There are quite a few equivalent viewpoints for this fundamental expression: e.g., it can be seen as minimizing the KL-divergence between the empirical distribution as given by our training data set and the learned one. It likewise represents a maximization of the expectation as defined by the training data, i.e. \(\mathbb E \text{ log} f(\mathbf{x}_i;\theta)\). This in turn is the same as the classical cross-entropy loss for classification problems, i.e., a classifier with a sigmoid as activation function.. The takeaway message here is that the wide-spread training via cross entropy is effectively a maximum likelihood estimation for probabilities over the inputs, as defined in equation (12).

Adversarial training

MLE is a crucial component for GANs: here we have a generator that is typically similar to a decoder network, e.g., the second half of an autoencoder from Model Reduction and Time Series. For regular GANs, the generator receives a random input vector, denoted with \(\mathbf{z}\), from which it should produce the desired output.

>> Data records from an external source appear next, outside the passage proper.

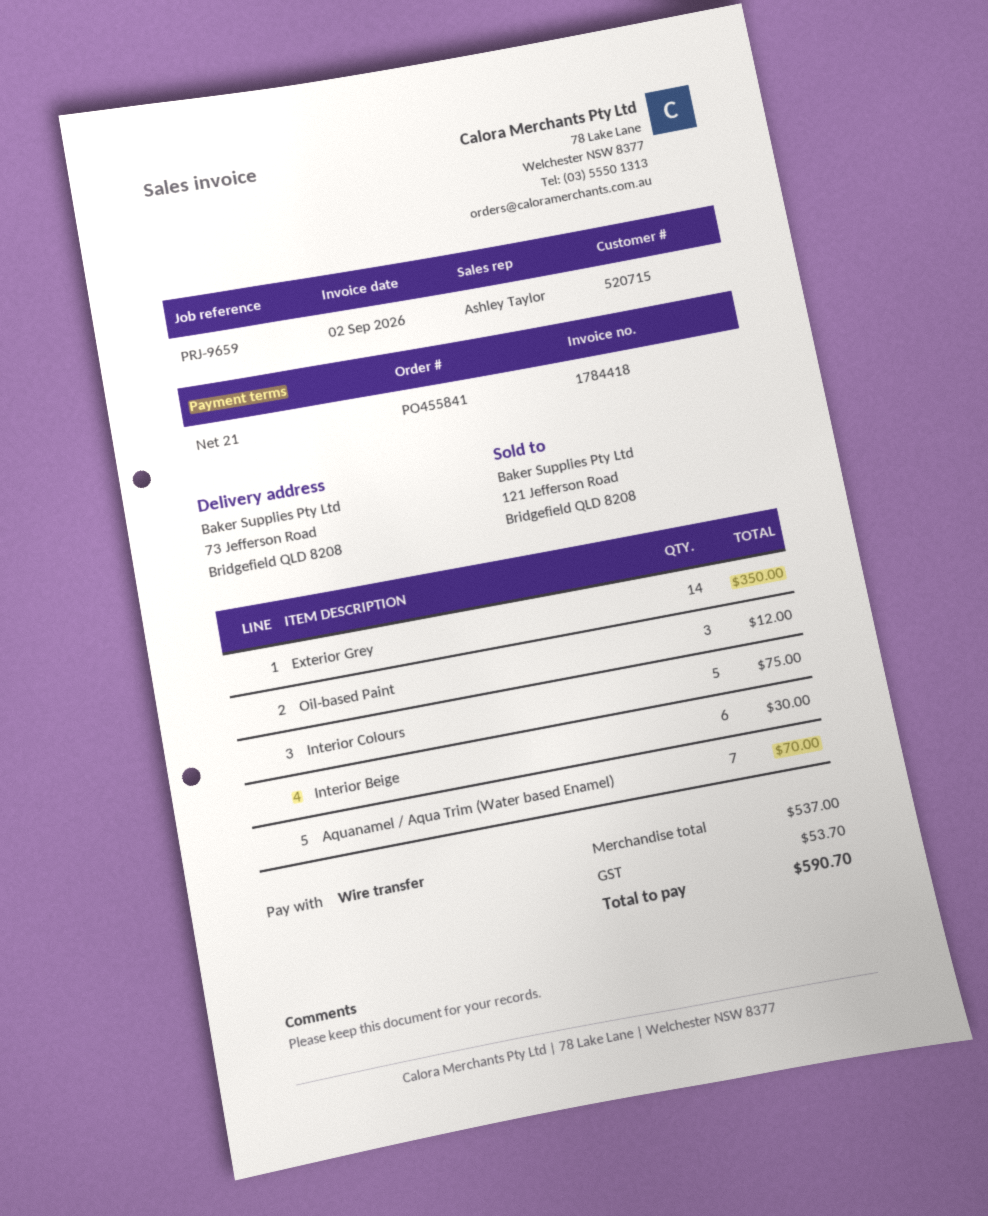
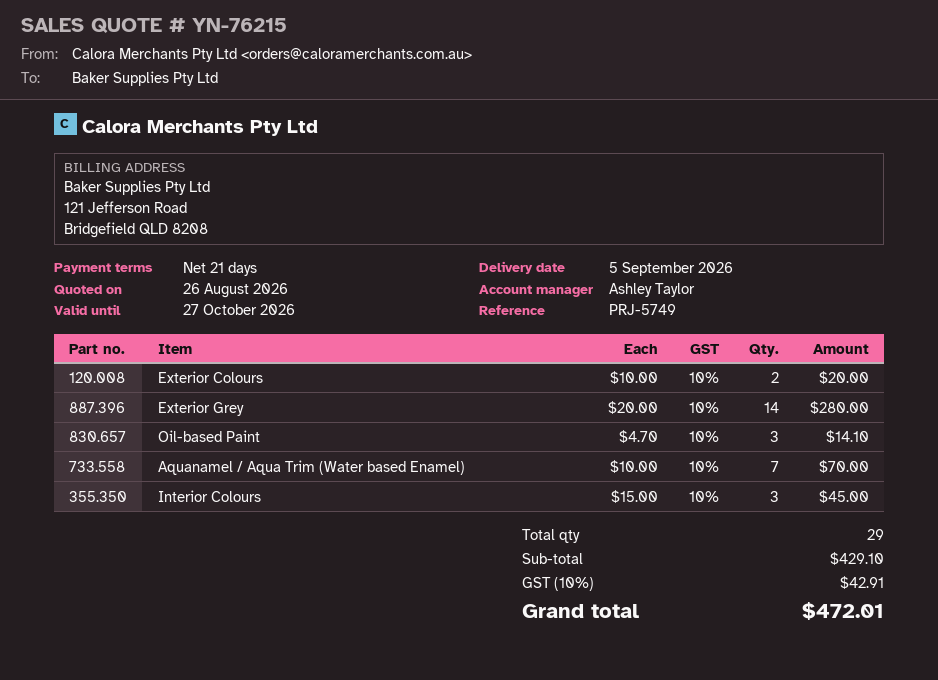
reference: PRJ-9659 -> PRJ-5749
Exterior Grey: 14 for 350.00 -> 14 for 280.00
Oil-based Paint: 3 for 12.00 -> 3 for 14.10
Interior Colours: 5 for 75.00 -> 3 for 45.00
Interior Beige: 6 for 30.00 -> none
Exterior Colours: none -> 2 for 20.00
subtotal: 537.00 -> 429.10
tax: 53.70 -> 42.91
total: 590.70 -> 472.01

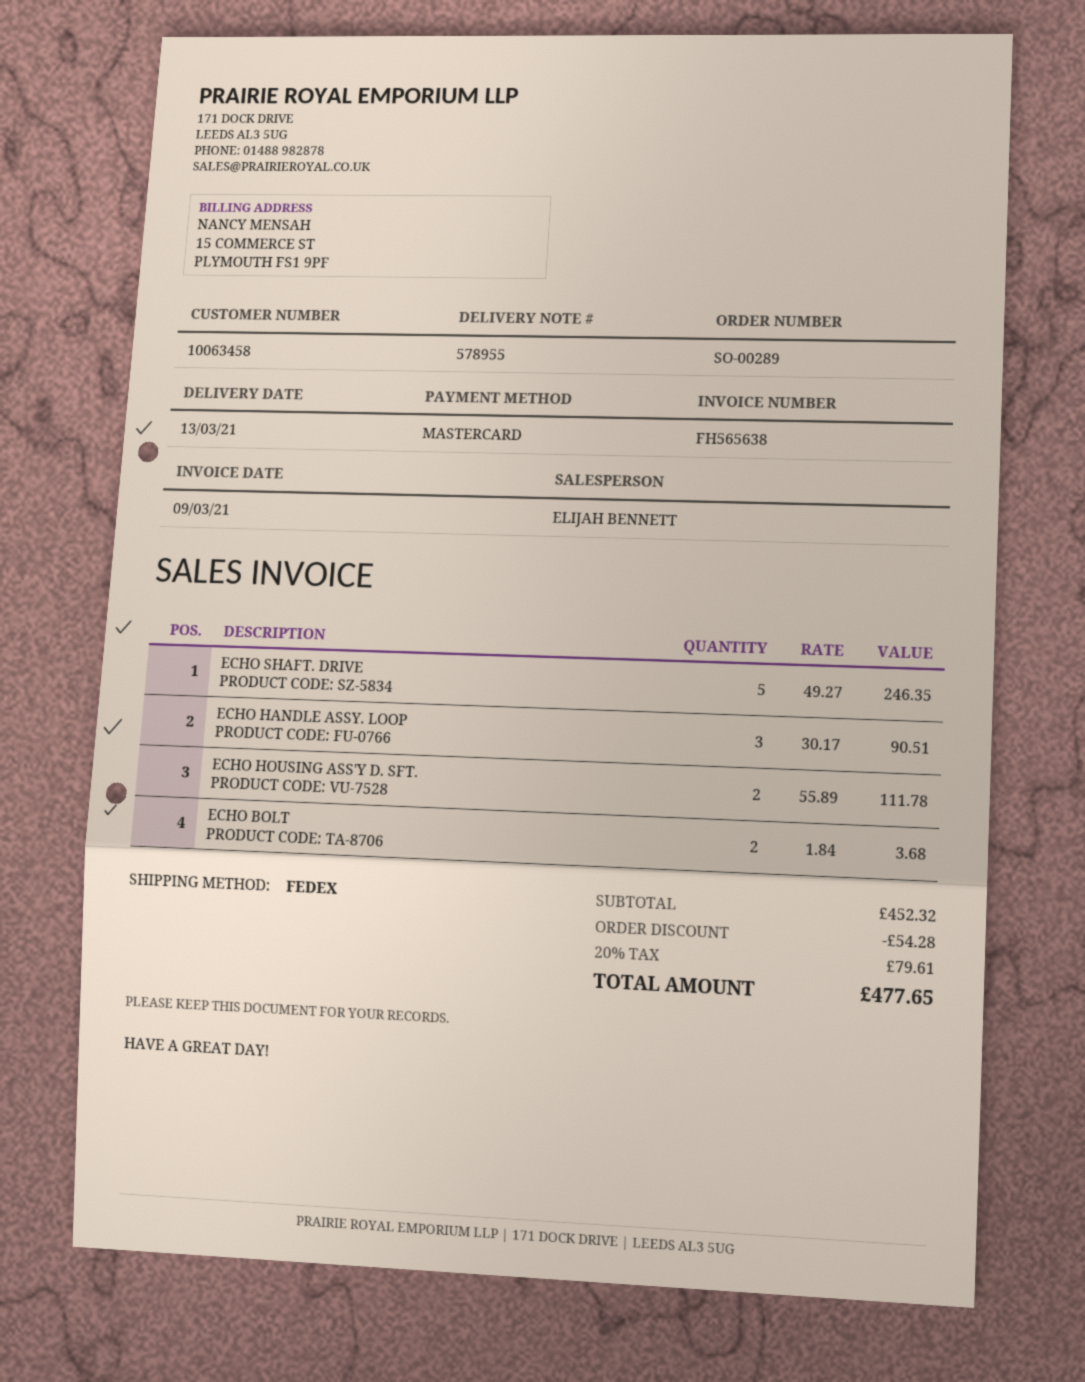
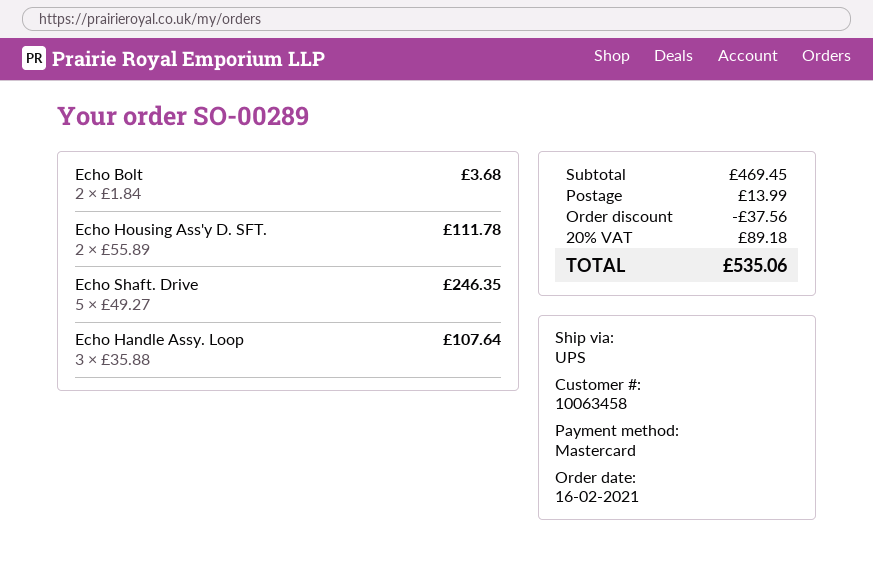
shipping method: FedEx -> UPS
ECHO HANDLE ASSY. LOOP: 3 x 30.17 = 90.51 -> 3 x 35.88 = 107.64
subtotal: 452.32 -> 469.45
discount: 54.28 -> 37.56
shipping: none -> 13.99
tax: 20% = 79.61 -> 20% = 89.18
total: 477.65 -> 535.06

However, instead of directly training the generator, we employ a second network that serves as loss for the generator. This second network is called discriminator, and it has a classification task: to distinguish the generated samples from “real” ones. The real ones are typically provided in the form of a training data set, samples of which will be denoted as \(\mathbf{x}\) below.

For regular GANs training the classification task of the discriminator is typically formulated as

\[ \text{arg min}_{\theta_d} - \frac{1}{2}\mathbb E \text{ log} D(\mathbf{y}) - \frac{1}{2}\mathbb E \text{ log} (1 - D(G(\mathbf{z})) \]

which, as outlined above, is a standard binary cross-entropy training for the class of real samples \(\mathbf{y}\), and the generated ones \(G(\mathbf{z})\). With the formulation above, the discriminator is trained to maximize the loss via producing an output of 1 for the real samples, and 0 for the generated ones.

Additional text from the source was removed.